Sometimes it was Beautiful
Film di Christian Nyampeta (2018, 40 min)
Il film di Christian Nyampeta racconta l’incontro tra un improbabile gruppo di amici che si riunisce per vedere I fetischmannens spår (Sulle orme dello stregone), uno dei sei film che il cineasta svedese Sven Nykvist realizzò sul Congo tra il 1948 e il 1952. Luminari del postcolonialismo, un cineasta e un alto funzionario di un ex impero coloniale parlano delle tracce di una storia piena di dolore e dell’equilibrio della composizione.
Programma Giorno 2
Il secondo giorno sarà presentato The Ghosts are Returning, una performance musicale post-documentaria su sette scheletri pigmei portati a Ginevra dal Congo da un medico svizzero negli anni Cinquanta.
Towards Non-extractive Practices in Contemporary Music
Conversazione e sessione di ascolto di Temporary Stored con Joseph Kamaru (KMRU)
Interventi di Ketan Bhatti e Pamela Owusu-Brenyah, moderato da Elia Rediger
Ancora oggi, i musicisti del Nord globale si appropriano della musica dei Paesi del Sud globale e con essa ottengono un grande successo finanziario e professionale, mentre i creatori delle musiche o le culture di origine non ricevono né attenzione né riconoscimento. Così facendo, gli artisti occidentali non rispettano i diritti d’autore dei musicisti, che non possono essere applicati a causa della mancanza di basi legali o di società di raccolta adeguate. Continuano così le pratiche estrattive degli etnomusicologi del periodo coloniale, al servizio degli archivi europei. Come possono svilupparsi nuove forme di collaborazione e favorire uno scambio equo e stimolante?
Il sound artist Joseph Kamaru, in arte KMRU, presenterà un intervento e una sessione di ascolto sul suo lavoro Temporary Stored, in cui l’artista si interroga sul significato degli archivi sonori per la storia della violenza coloniale. Utilizzando suoni di sintetizzatori, registrazioni sul campo e registrazioni provenienti dagli archivi del Royal Museum of Central Africa di Tervuren, l’artista si propone di riappropriarsi dei suoni che sono stati rubati. Dopo la presentazione, la curatrice Pamela Owusu-Brenyah e il compositore e musicista Kettan Bhatti presentano brevi interventi moderati dal cofondatore di GROUP50:50 Elia Rediger.
The Use of Music for a Decolonial culture of Remembrance (FR/ENG)
Performance di Fabrizio Cassol e Kojak Kossakamwe
Fabrizio Cassol e Kojak Kossakamwe in conversazione con Patrick Mudekereza
La musica svolge un ruolo centrale nelle pratiche rituali intrecciate con gli artefatti culturali nei musei europei, così come nell’inumazione dei resti ancestrali precedentemente conservati nei musei e negli archivi universitari.
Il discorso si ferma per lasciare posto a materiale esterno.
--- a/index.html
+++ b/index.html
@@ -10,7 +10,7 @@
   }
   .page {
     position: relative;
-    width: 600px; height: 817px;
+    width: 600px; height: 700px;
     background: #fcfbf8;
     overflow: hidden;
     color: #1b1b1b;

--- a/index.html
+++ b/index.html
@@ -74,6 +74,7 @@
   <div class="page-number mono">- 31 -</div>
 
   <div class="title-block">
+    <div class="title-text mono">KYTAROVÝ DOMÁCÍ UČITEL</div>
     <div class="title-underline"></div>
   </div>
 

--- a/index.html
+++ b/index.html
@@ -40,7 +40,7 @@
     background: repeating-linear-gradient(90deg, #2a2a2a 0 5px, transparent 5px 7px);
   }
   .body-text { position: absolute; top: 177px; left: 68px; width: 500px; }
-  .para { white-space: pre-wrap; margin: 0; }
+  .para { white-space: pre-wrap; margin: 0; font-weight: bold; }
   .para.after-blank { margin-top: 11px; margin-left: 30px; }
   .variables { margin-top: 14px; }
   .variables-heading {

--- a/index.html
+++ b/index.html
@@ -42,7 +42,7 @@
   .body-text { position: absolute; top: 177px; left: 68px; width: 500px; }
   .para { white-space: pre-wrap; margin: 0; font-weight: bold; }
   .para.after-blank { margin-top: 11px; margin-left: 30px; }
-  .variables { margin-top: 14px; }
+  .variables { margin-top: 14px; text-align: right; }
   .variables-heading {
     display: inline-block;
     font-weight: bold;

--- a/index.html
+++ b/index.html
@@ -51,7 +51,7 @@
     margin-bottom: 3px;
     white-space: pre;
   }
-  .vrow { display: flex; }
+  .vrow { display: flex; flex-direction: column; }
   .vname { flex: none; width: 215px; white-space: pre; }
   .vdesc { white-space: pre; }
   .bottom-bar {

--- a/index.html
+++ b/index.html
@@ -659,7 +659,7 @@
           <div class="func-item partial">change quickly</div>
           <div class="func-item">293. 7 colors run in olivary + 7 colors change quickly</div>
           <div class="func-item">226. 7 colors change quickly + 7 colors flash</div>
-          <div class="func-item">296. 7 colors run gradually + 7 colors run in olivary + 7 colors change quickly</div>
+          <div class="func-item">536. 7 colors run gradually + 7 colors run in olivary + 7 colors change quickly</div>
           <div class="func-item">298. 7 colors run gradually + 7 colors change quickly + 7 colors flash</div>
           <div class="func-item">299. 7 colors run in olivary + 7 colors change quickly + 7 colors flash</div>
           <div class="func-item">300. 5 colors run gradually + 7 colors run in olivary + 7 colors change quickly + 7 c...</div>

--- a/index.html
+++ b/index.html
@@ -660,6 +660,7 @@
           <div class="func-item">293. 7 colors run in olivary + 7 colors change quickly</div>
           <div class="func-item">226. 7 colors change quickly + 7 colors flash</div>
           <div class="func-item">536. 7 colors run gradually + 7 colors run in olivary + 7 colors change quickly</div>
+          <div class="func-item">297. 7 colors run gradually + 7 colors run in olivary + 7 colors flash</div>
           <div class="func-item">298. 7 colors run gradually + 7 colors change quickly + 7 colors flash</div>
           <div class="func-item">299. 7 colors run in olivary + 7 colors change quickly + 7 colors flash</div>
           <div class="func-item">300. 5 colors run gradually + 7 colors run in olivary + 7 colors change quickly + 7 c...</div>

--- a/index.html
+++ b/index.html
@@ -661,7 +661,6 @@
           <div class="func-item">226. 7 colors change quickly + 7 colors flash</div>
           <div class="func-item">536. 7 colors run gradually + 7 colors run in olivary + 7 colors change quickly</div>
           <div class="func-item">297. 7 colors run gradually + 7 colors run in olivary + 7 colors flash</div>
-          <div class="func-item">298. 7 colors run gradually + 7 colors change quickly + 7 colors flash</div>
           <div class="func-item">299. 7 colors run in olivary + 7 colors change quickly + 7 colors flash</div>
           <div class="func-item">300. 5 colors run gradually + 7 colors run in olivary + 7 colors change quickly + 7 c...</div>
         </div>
Come possono i musicisti contemporanei accompagnare la restituzione degli artefatti culturali e dei resti ancestrali e partecipare a una cultura decoloniale della memoria nelle città europee e africane?
Dopo una performance, i musicisti Fabrizio Cassol e Kojak Kossakamwe parlano con lo scrittore e curatore Patrick Mudekereza.
Curato da GROUP50:50 in collaborazione con CTM Festival, PODIUM Esslingen, Centre d’Art Waza Lubumbashi, e Fondazione Studio Rizoma Palermo. Finanziato da German Federal Agency of Civic Education.